The extensive correspondence between John Ruskin and both Robert and Elizabeth Barrett Browning forms a fascinating exchange among three distinguished Victorian literary figures. As noted by University of Texas at Austin scholar, the late David deLaura, “The relationship was initiated by Ruskin, who praised Mrs. Browning profusely in his [critical] works of the 1850s. The feeling between Ruskin and Mrs. Browning was obviously intense, and drew from Ruskin an intimacy concerning himself disproportionate to their limited encounters. Robert, though he obviously kept in the background and seems rarely to have sought out Ruskin, was provoked by Ruskin at least three times to a spirited defense of his art, and after Mrs. Browning’s death in 1861 dealings between the two men continued to be rather frequent.”

This curious item appeared in The New York Times Saturday Review on August 19, 1899:

The interest in Robert Browning will not be diminished in the least by the fact that his heart was in the keeping for a long time of a fair Philadelphian, whose death occurred in London a few months ago. For years Mrs. Bloomfield Moore of that city was the poet’s most cherished idol. At one time the idea was rife that Mrs. Moore was engaged to be married to him. It is true that the deepest friendship existed between the poet and Mrs. Moore. That it did not result in marriage after the death of Elizabeth Barrett Browning was not due to Mr. Browning’s reluctance to take an American bride. One of Mr. Browning’s last works, “Ferishta’s Fancies,” shows that he was capable in the last years of his life of writing the most passionate love lyrics. To those who are able to read between the lines these lyrics, in the language of Mrs. Moore, suggested that the poet was not as well satisfied with Platonic love as was the author of “Agatha’s Friendship,” the novel that was published twenty-five years ago from Mrs. Moore’s pen. The nature of Mrs. Moore’s feelings for Browning was admirably expressed in one of her own poems, “On the Heights,” which was published a dozen years ago in London by the Remingtons. Mrs. Moore is the authority for this statement, which was originally made under her direction. © The New York Times

ROBERT BROWNING (1812-1889) was an English poet and playwright whose mastery of dramatic verse, especially dramatic monologues, made him one of the foremost Victorian poets. Browning’s poetry was known to the cognoscenti from fairly early on in his life, but he remained relatively obscure as a poet till his middle age. (In the middle of the century, Tennyson was much better known.) In Florence he worked on the poems that eventually comprised his two-volume Men and Women, for which he is now well known; in 1855, however, when these were published, they made little impact. It was only after his wife’s death, in 1861, when he returned to England and became part of the London literary scene, that his reputation started to take off.

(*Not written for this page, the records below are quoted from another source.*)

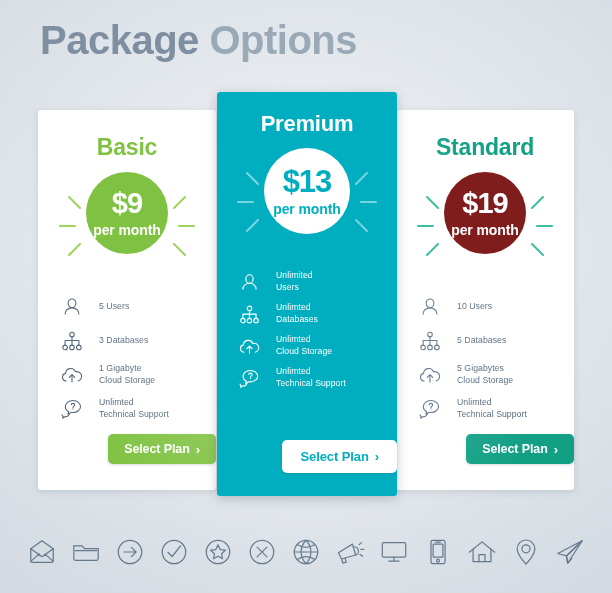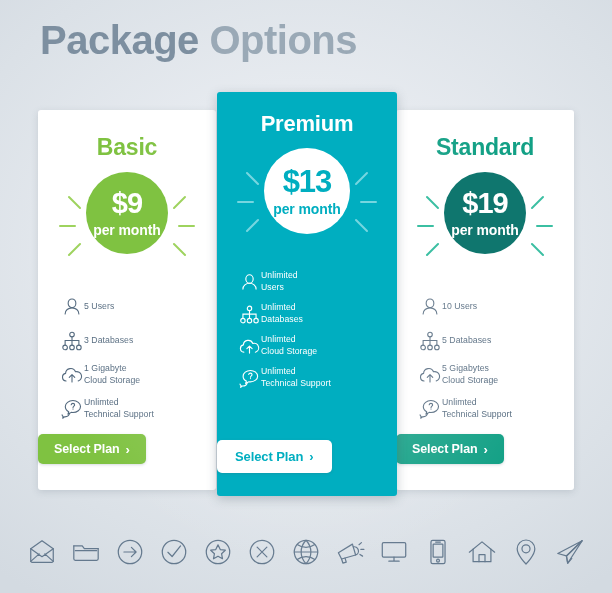"$19" div.price-circle { background: #0f766e -> #7f1d1d }
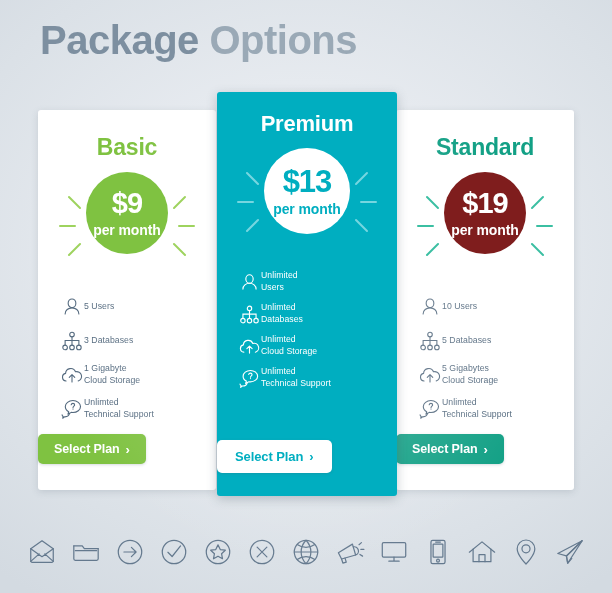"Unlimited" .feature { gap: 0 -> 15px }
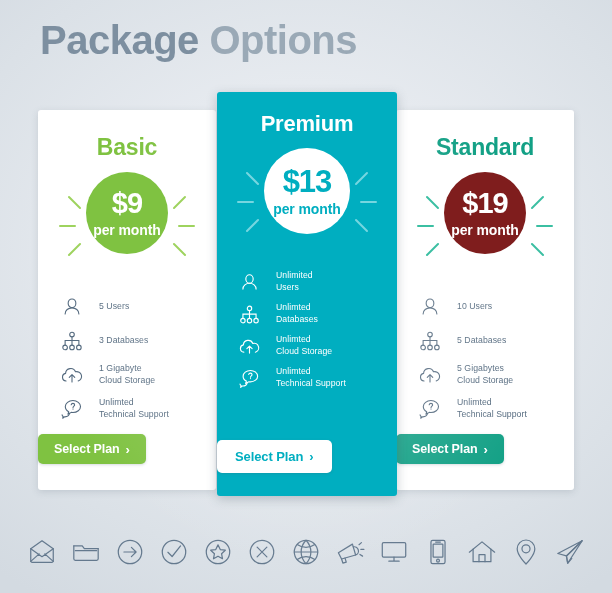"Select Plan" .btn-row { justify-content: flex-start -> flex-end; padding-left: none -> 10px }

JOHN RUSKIN (1819-1900) was the leading English art critic of the Victorian era, also an art patron, draughtsman, watercolorist, a prominent social thinker and philanthropist. He wrote on subjects ranging from geology to architecture, myth to ornithology, literature to education, and botany to political economy. His writing styles and literary forms were equally varied. Ruskin penned essays and treatises, poetry and lectures, travel guides and manuals, letters and even a fairy tale.

CLARA (JESSUP) MOORE (1824-1899) was a distinguished poet, novelist and philanthropist. In 1842 she married Bloomfield Haines Moore, a prominent Philadelphia businessman. Clara was Robert Browning’s closest friend and delivered the eulogy on the occasion of his death in December 1889.